INSTRUCTIONS FOR THE TASK:
Every line of the material below must be repeated exactly.

MATERIAL PROVIDED:
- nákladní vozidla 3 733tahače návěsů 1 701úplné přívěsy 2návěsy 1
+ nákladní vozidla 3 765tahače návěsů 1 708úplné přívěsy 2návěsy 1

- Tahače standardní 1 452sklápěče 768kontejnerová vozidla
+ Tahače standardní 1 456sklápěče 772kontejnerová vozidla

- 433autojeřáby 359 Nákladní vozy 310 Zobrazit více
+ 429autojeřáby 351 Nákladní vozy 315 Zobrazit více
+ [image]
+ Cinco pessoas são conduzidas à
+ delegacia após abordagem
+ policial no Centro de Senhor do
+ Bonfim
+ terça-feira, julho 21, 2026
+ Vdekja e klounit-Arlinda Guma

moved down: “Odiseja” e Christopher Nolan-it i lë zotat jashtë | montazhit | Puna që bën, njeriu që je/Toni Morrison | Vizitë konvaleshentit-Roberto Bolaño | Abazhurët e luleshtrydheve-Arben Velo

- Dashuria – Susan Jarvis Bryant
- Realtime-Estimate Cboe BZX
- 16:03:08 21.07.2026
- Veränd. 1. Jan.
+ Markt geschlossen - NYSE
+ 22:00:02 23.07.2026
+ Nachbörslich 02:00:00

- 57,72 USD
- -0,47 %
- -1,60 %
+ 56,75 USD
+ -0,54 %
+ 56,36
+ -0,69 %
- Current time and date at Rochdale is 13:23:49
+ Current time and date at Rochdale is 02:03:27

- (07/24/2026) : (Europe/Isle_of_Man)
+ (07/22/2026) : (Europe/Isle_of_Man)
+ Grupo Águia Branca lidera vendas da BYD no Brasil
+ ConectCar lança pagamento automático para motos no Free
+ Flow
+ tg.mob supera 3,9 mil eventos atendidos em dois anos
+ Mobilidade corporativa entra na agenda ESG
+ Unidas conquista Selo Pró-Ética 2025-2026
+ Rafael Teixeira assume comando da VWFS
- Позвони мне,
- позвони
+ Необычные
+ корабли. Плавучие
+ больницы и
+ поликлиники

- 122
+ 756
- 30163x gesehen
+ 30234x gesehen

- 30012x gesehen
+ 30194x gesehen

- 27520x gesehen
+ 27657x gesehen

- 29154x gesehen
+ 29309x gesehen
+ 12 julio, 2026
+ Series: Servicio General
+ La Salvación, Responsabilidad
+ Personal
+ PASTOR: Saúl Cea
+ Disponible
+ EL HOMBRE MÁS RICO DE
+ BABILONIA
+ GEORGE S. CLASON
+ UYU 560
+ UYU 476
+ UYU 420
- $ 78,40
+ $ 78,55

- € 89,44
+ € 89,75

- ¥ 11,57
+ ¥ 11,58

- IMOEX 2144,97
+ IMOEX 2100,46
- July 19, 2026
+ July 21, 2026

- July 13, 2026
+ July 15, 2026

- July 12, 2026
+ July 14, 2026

REPLY TO THE EXERCISE:
- nákladní vozidla 3 733tahače návěsů 1 701úplné přívěsy 2návěsy 1
+ nákladní vozidla 3 765tahače návěsů 1 708úplné přívěsy 2návěsy 1

- Tahače standardní 1 452sklápěče 768kontejnerová vozidla
+ Tahače standardní 1 456sklápěče 772kontejnerová vozidla

- 433autojeřáby 359 Nákladní vozy 310 Zobrazit více
+ 429autojeřáby 351 Nákladní vozy 315 Zobrazit více
+ [image]
+ Cinco pessoas são conduzidas à
+ delegacia após abordagem
+ policial no Centro de Senhor do
+ Bonfim
+ terça-feira, julho 21, 2026
+ Vdekja e klounit-Arlinda Guma

moved down: “Odiseja” e Christopher Nolan-it i lë zotat jashtë | montazhit | Puna që bën, njeriu që je/Toni Morrison | Vizitë konvaleshentit-Roberto Bolaño | Abazhurët e luleshtrydheve-Arben Velo

- Dashuria – Susan Jarvis Bryant
- Realtime-Estimate Cboe BZX
- 16:03:08 21.07.2026
- Veränd. 1. Jan.
+ Markt geschlossen - NYSE
+ 22:00:02 23.07.2026
+ Nachbörslich 02:00:00

- 57,72 USD
- -0,47 %
- -1,60 %
+ 56,75 USD
+ -0,54 %
+ 56,36
+ -0,69 %
- Current time and date at Rochdale is 13:23:49
+ Current time and date at Rochdale is 02:03:27

- (07/24/2026) : (Europe/Isle_of_Man)
+ (07/22/2026) : (Europe/Isle_of_Man)
+ Grupo Águia Branca lidera vendas da BYD no Brasil
+ ConectCar lança pagamento automático para motos no Free
+ Flow
+ tg.mob supera 3,9 mil eventos atendidos em dois anos
+ Mobilidade corporativa entra na agenda ESG
+ Unidas conquista Selo Pró-Ética 2025-2026
+ Rafael Teixeira assume comando da VWFS
- Позвони мне,
- позвони
+ Необычные
+ корабли. Плавучие
+ больницы и
+ поликлиники

- 122
+ 756
- 30163x gesehen
+ 30234x gesehen

- 30012x gesehen
+ 30194x gesehen

- 27520x gesehen
+ 27657x gesehen

- 29154x gesehen
+ 29309x gesehen
+ 12 julio, 2026
+ Series: Servicio General
+ La Salvación, Responsabilidad
+ Personal
+ PASTOR: Saúl Cea
+ Disponible
+ EL HOMBRE MÁS RICO DE
+ BABILONIA
+ GEORGE S. CLASON
+ UYU 560
+ UYU 476
+ UYU 420
- $ 78,40
+ $ 78,55

- € 89,44
+ € 89,75

- ¥ 11,57
+ ¥ 11,58

- IMOEX 2144,97
+ IMOEX 2100,46
- July 19, 2026
+ July 21, 2026

- July 13, 2026
+ July 15, 2026

- July 12, 2026
+ July 14, 2026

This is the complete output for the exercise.